In 2018, avoiding penalty will require slightly more action than in 2017, but the bar is still quite low. In 2017, clinicians can avoid a penalty by reporting a single measure within one category. For 2018, CMS is proposing that a penalty can be avoided by reporting on one whole category. But the "pick your pace" options provide a variety of ways to ensure Medicare reimbursements remain neutral. There will also be more nuanced options for clinicians in different care settings — such as small groups or facility-based providers — to avoid penalties.

And so for many clinicians, the path of least resistance will naturally be to figure out the bare minimum that needs to be done under MACRA so that attention can again turn to where it belongs: patients.

But this leaves valuable money on the table. With the chaos of health reform swirling in Washington, the future of reimbursement looks more uncertain than ever. This makes it essential that clinicians seek the right partners for success. Whether it is an internal team, an outside consultant, or a health IT vendor, now is the time to make sure clinicians have expertise and administrative support in their corner to help get the most possible money out of MACRA (not just baseline penalty avoidance), while still maintaining their focus on patients.

3. Newer technology is incentivized but not required

Longtime participants in the EHR Meaningful Use program, the predecessor to MACRA, are quite familiar with the certification two-step: The government sets a deadline for implementation of an EHR that is certified the next iteration of government requirements, providers complain, and at the eleventh hour, the government relents and punts the deadline.

Like clockwork, CMS in its proposed rule signaled that a 2015 edition-certified EHR, originally required for January 1, 2018, will not be necessary to avoid penalties. For the first time, though, there is good news for the good doobies who were already on track to meet the January deadline. Use of the newer version EHR will earn ACI category bonus points to offset the challenges of reporting these newer requirements.

4. Virtual groups will finally have their day

When Congress passed MACRA, it introduced a revolutionary concept. Solo practitioners and small group practices would be able to band together in “virtual groups" and perform jointly without sacrificing their organizational independence. For clinicians in rural areas or those fiercely resisting the trend toward employment in healthcare, the ability to pool administrative resources and essentially share risk under MACRA is a huge opportunity.
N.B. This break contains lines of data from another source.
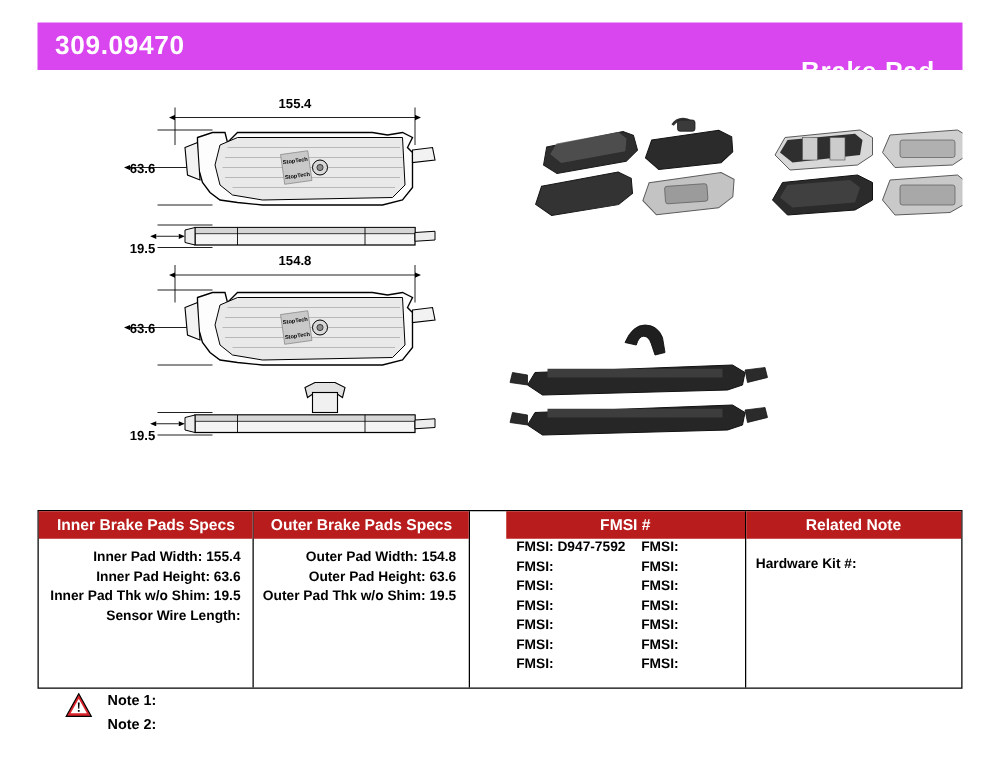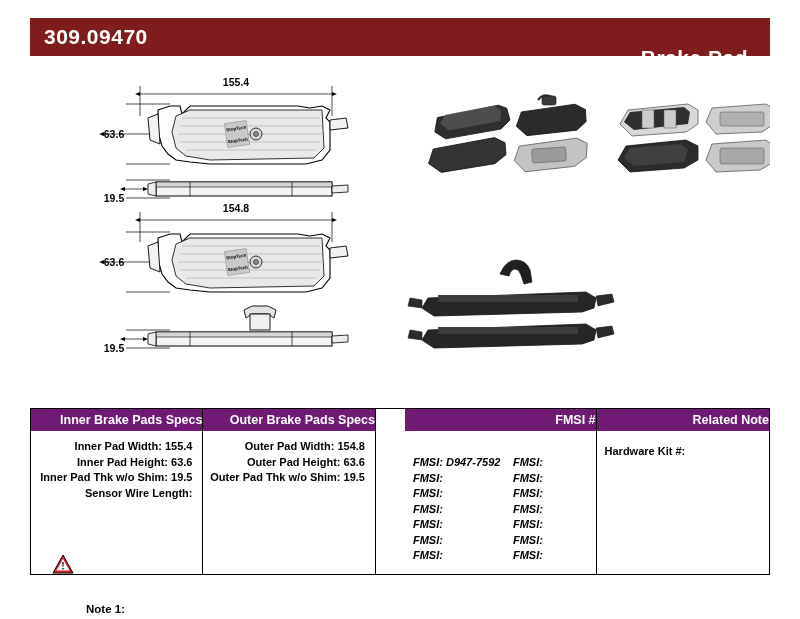"309.09470" .header { background: #7f1d1d -> #d946ef }
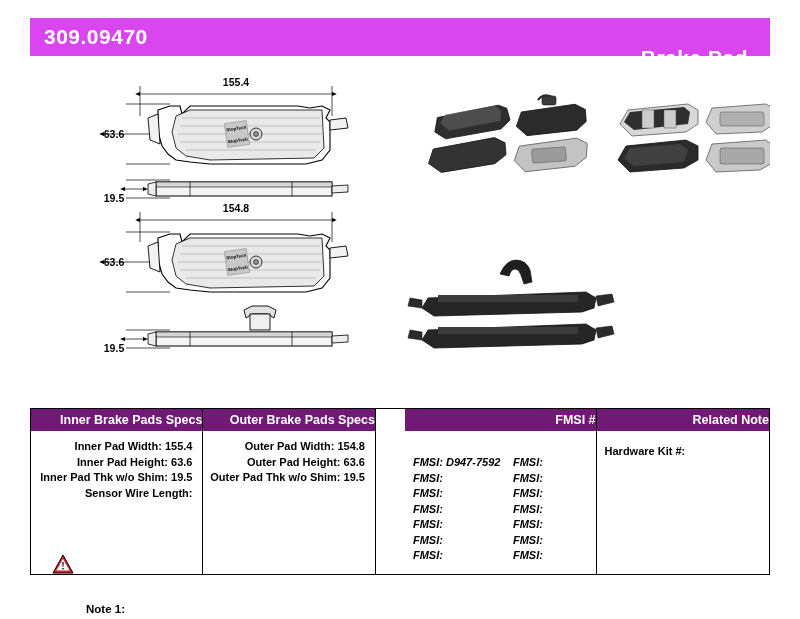"Inner Brake Pads Specs" .col-head { background: #701a75 -> #b91c1c; text-align: right -> center }
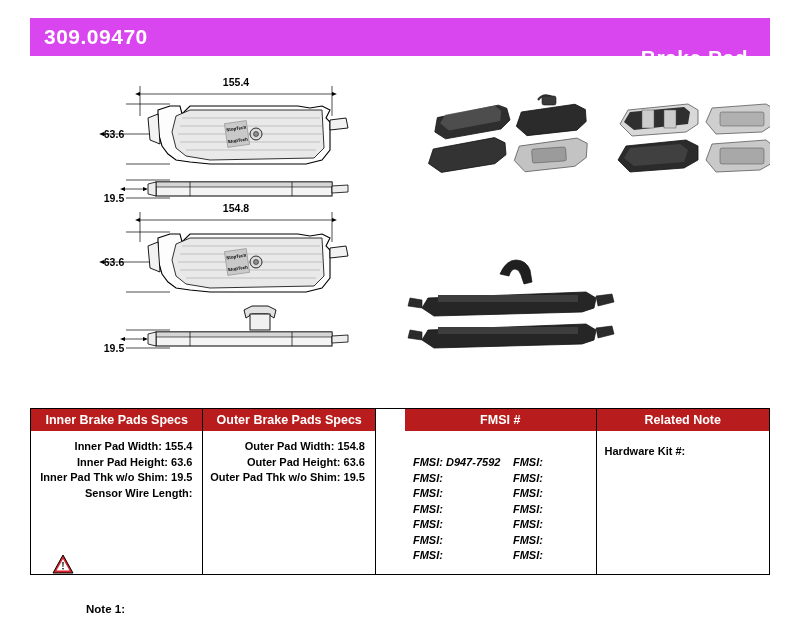"FMSI: D947-7592" .fmsi-body { font-style: italic -> none; padding: 24px 0 10px 8px -> 0 0 10px 8px }
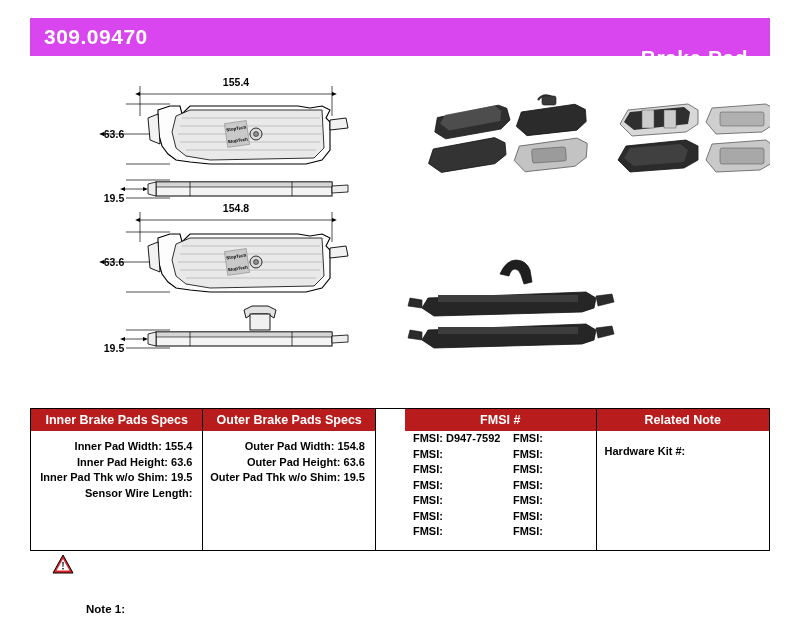"Note 1:" .note-line { margin-top: 48px -> none }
After delaying implementation of virtual groups in 2017, CMS will accept virtual group performance in 2018. For solo practitioners or members of groups with 10 or fewer clinicians, the time to start considering the virtual group option is now.

5. The long-term form MACRA will take is still unclear

Without question, the 2018 MACRA proposed rule is full of good news and policy that is trending in the right direction in terms of simplifying requirements and focusing on outcomes. But this highlights a deeper problem: The growing gap between CMS's MACRA rules and what is required in the actual legislation. CMS is exercising a large degree of regulatory discretion by waiving what the law requires to ease clinicians through this change.

It has done so with Congress's implicit approval. But with the popularity of the flexible “ease-in period," it is unclear if CMS will ever be able to fully implement MACRA as Congress initially intended it.

And if not, Congress will have to act to revise the legislation, risking putting us back at square one in the transformation to value-based care.

Stephanie Zaremba is director of government affairs at athenahealth.